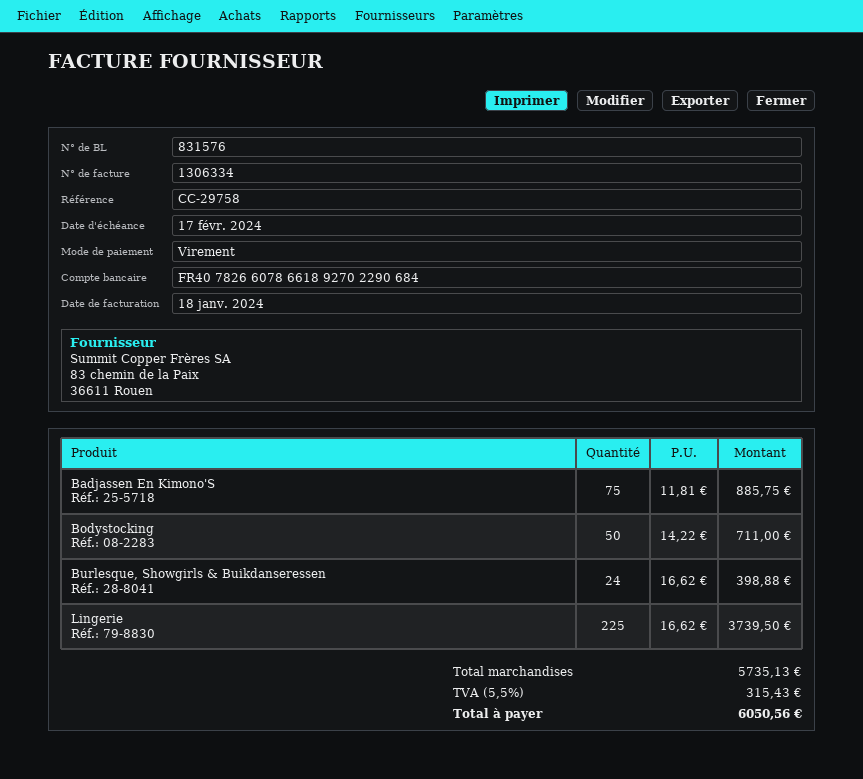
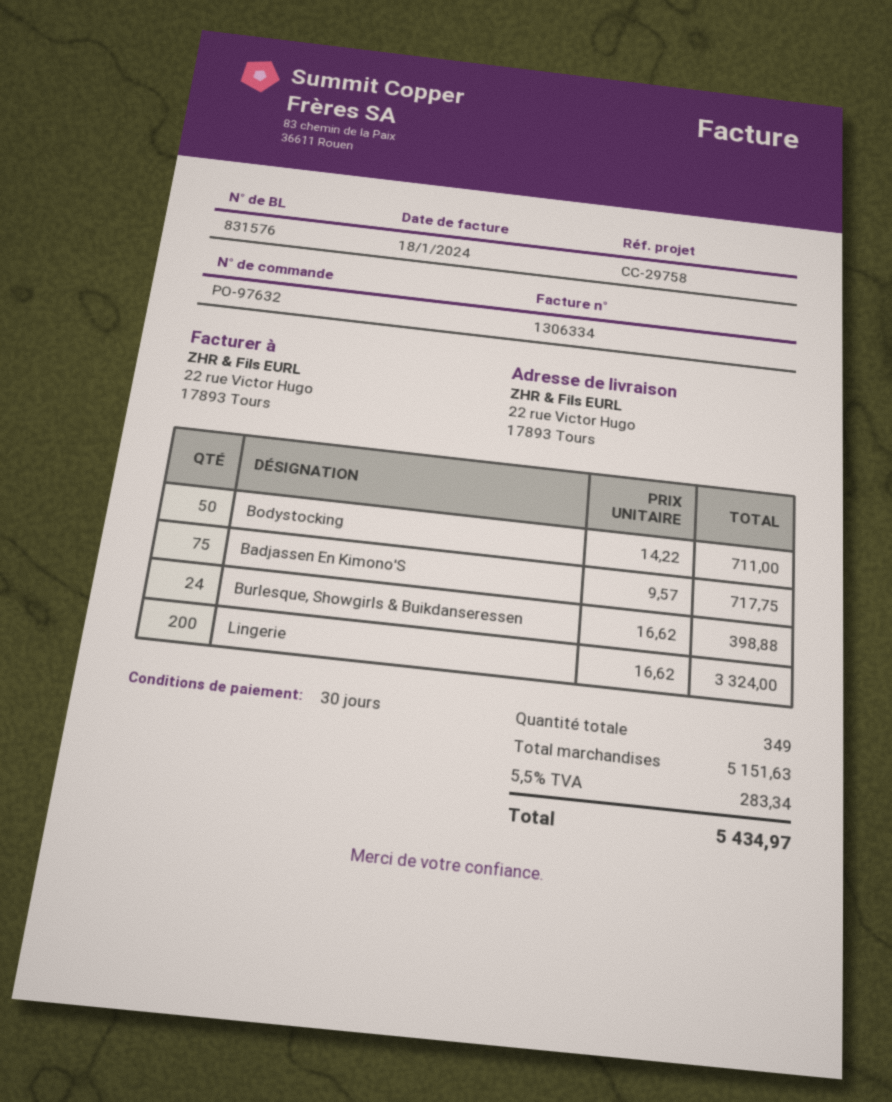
Badjassen En Kimono'S: 75 x 11.81 = 885.75 -> 75 x 9.57 = 717.75
Lingerie: 225 x 16.62 = 3739.50 -> 200 x 16.62 = 3324.00
subtotal: 5735.13 -> 5151.63
tax: 5.5% = 315.43 -> 5.5% = 283.34
total: 6050.56 -> 5434.97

What to work on: All the lines above need to be repeated exactly, with no pictures carried over.

Your response:
Badjassen En Kimono'S: 75 x 11.81 = 885.75 -> 75 x 9.57 = 717.75
Lingerie: 225 x 16.62 = 3739.50 -> 200 x 16.62 = 3324.00
subtotal: 5735.13 -> 5151.63
tax: 5.5% = 315.43 -> 5.5% = 283.34
total: 6050.56 -> 5434.97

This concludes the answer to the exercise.